Work request:
Print nothing except the lines of the listing below from the line with "order number: 24739190 -> 24733190" to the line with "total: 19215.48 -> 19620.17", each exactly as written, both ends included.

Exercise materials:

------------------------------------------------------------------------

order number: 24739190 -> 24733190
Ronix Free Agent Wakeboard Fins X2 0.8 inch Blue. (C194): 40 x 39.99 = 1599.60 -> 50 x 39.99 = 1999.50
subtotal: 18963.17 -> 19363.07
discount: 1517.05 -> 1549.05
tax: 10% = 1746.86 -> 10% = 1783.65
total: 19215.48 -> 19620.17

------------------------------------------------------------------------

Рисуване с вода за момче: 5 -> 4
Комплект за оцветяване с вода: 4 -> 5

------------------------------------------------------------------------

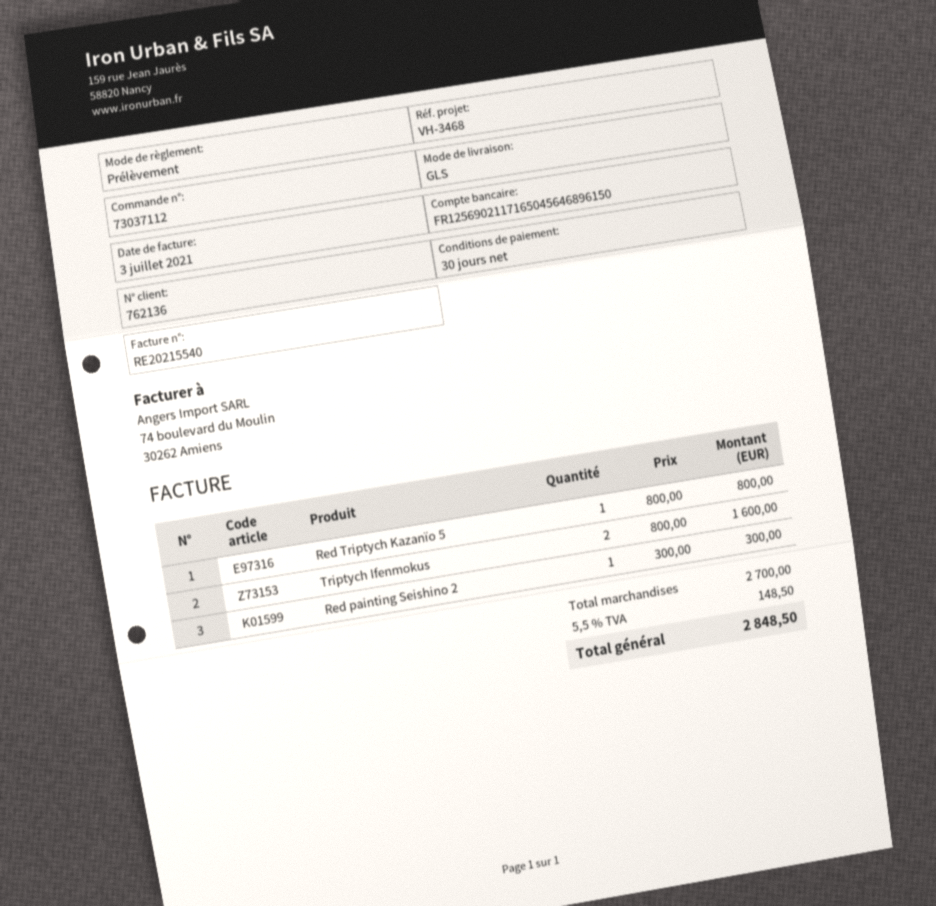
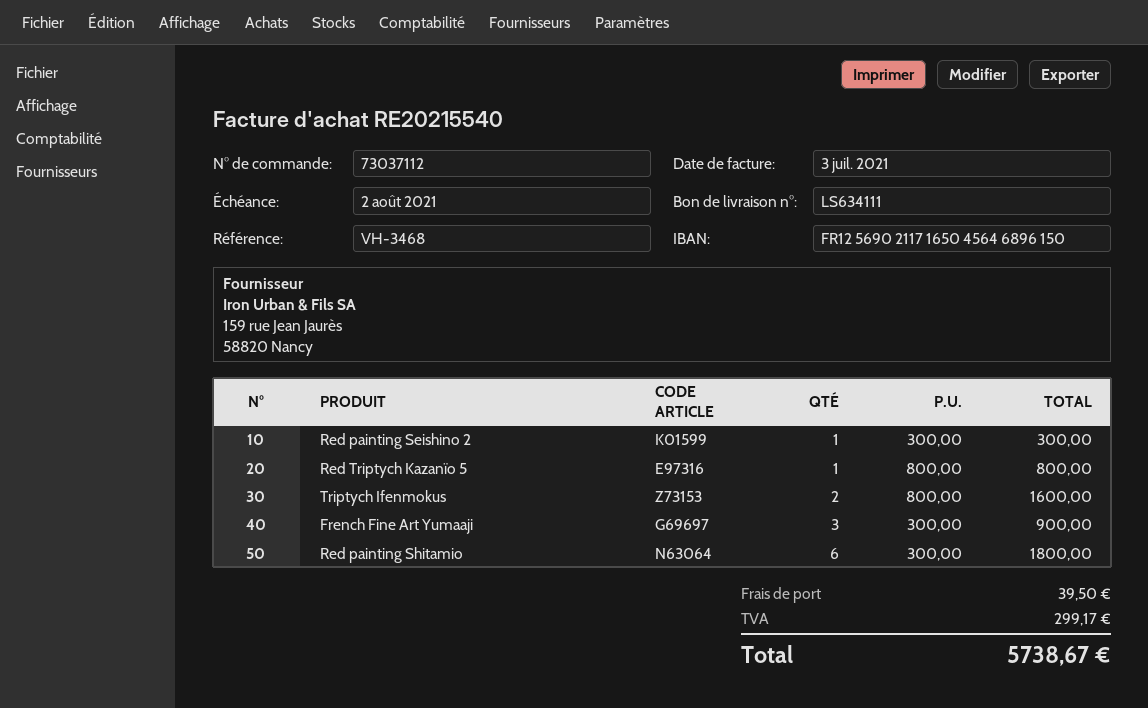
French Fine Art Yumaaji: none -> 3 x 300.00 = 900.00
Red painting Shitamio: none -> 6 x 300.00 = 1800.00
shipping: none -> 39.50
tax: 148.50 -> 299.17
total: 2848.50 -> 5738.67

------------------------------------------------------------------------

Task response:
order number: 24739190 -> 24733190
Ronix Free Agent Wakeboard Fins X2 0.8 inch Blue. (C194): 40 x 39.99 = 1599.60 -> 50 x 39.99 = 1999.50
subtotal: 18963.17 -> 19363.07
discount: 1517.05 -> 1549.05
tax: 10% = 1746.86 -> 10% = 1783.65
total: 19215.48 -> 19620.17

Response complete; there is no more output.